Solely out of curiosity, the thing I'm still trying to wrap my head around is what exactly a structured-context is, and why the body of a withTaskGroup invocation is not a structured-context.

ktoso · May 6, 2021, 11:44pm

The issue is that the task created by group.spawn, by design, "escapes" the "scope":

withTaskGroup ... { // group scope
  { // some scope
    group.spawn { ... }  // make the task
  } 
  // structured rules would normally imply that the task must complete by now,
  // but it does not which is exactly the purpose of the task group - 
  // to give this flexibility; sadly, this means that the pieces between 
  // group.spawn and group.next is somewhat unstructured

  group.next() // consume that task
} // group scope

so the task group is scoped by the withTaskGroup scope, however inside it there is some unstructured things: namely, the fact that the spawn "escapes" (in quotes since it does not really, it never escapes the group after all) and is later collected only on next() or the group scope exit.

So it is properly structured to either scope around the entire group, or inside a specific group child task, but it is not structured to scope around the group.spawn itself.

--

// We technically could make it work there, but at great implementation cost so we decided to not take the hit for now.

Joe_Groff · May 6, 2021, 11:47pm

It is still within the realm of possibility that the compiler could understand that the end of the task group's scope is a barrier for when all of the spawn-ed child tasks must end. We could teach the compiler to understand this at a later point, though for now, it uses its generic checking for @Sendable closures.

George · May 6, 2021, 11:51pm

Thanks, this explains it perfectly. For the record, I agree this isn't a big deal, I just wanted to understand.

George · December 5, 2021, 12:56am

I've gotten Shwift to the point that it is usable in real projects, and I'm currently using it for ancillary tools in a not-yet-open-source project of mine, which is exciting! Let me know if you take it for a spin and have notes :)

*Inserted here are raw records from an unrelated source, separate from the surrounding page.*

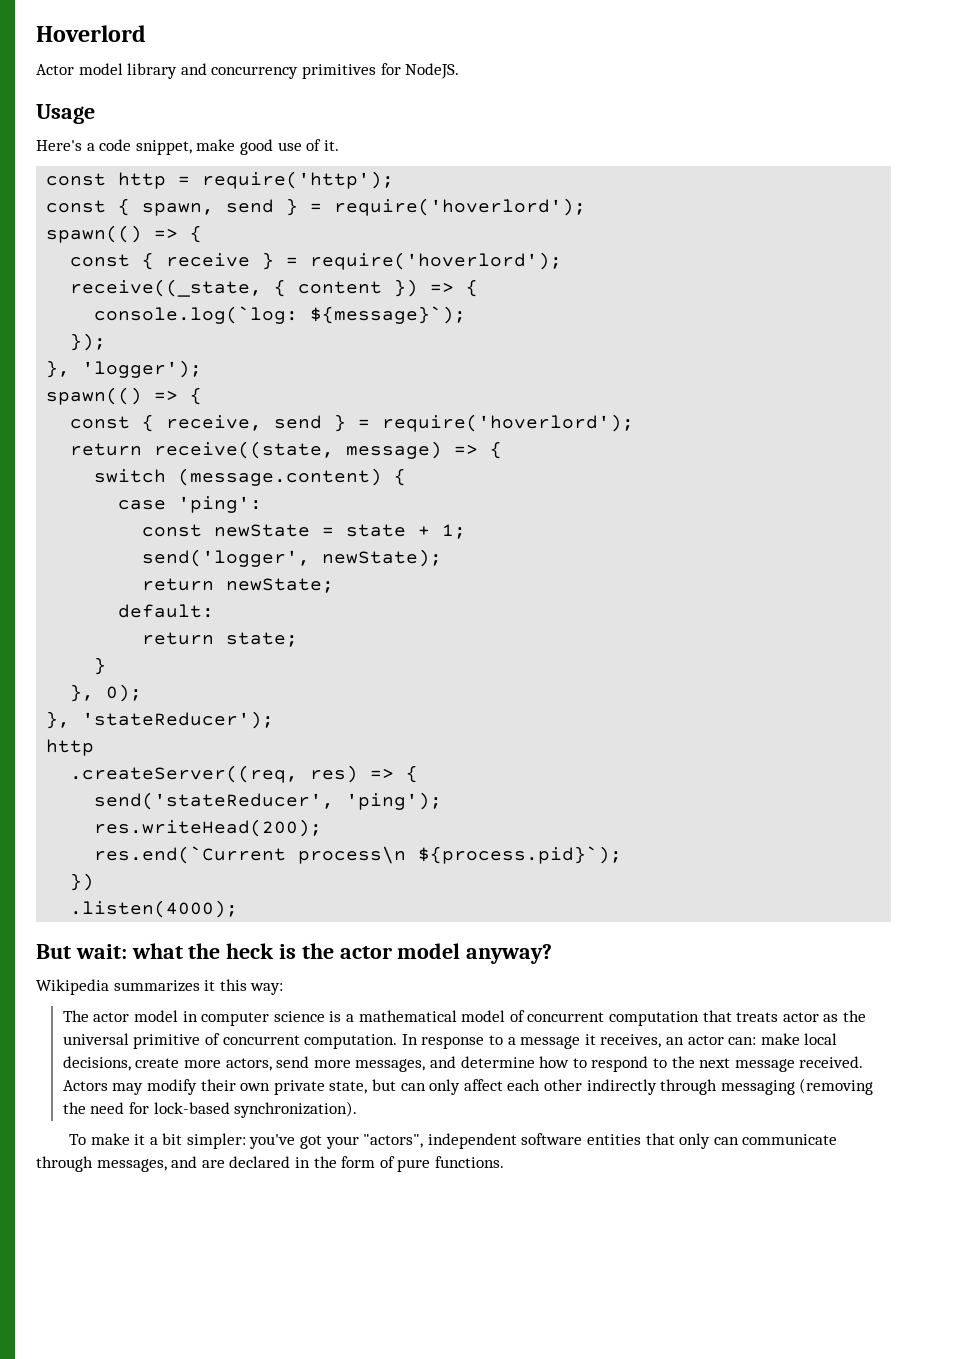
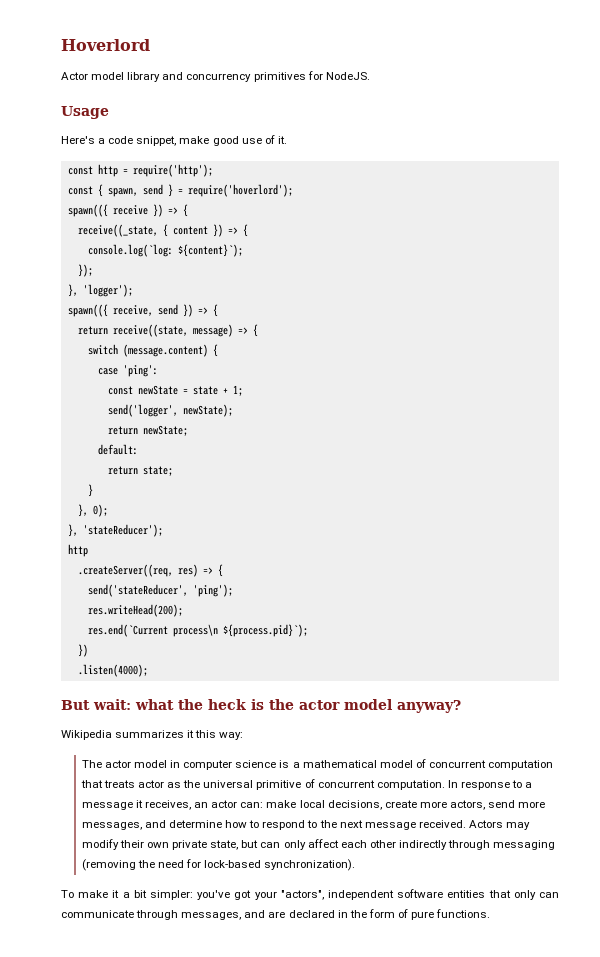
  const { spawn, send } = require('hoverlord');
- spawn(() => {
- const { receive } = require('hoverlord');
+ spawn(({ receive }) => {
- console.log(`log: ${message}`);
+ console.log(`log: ${content}`);
  }, 'logger');
- spawn(() => {
- const { receive, send } = require('hoverlord');
+ spawn(({ receive, send }) => {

Not sure if it is interesting to anyone, but I had to work around a couple issues:

Firstly, operators with async autoclosure arguments still cannot be used, making pipes difficult to implement. Instead, I went with a slightly-more-verbose approach where things that might be piped have a second declaration which is an @_disfavoredOverload which returns a simple type wrapping a closure (1, 2). This unfortunately makes the autoclosure argument @escaping, but does create the desired UX where echo("Foo") echoes "Foo", but the echo in echo("Foo") | sed("s/Foo/Bar/") redirects to sed's standard input.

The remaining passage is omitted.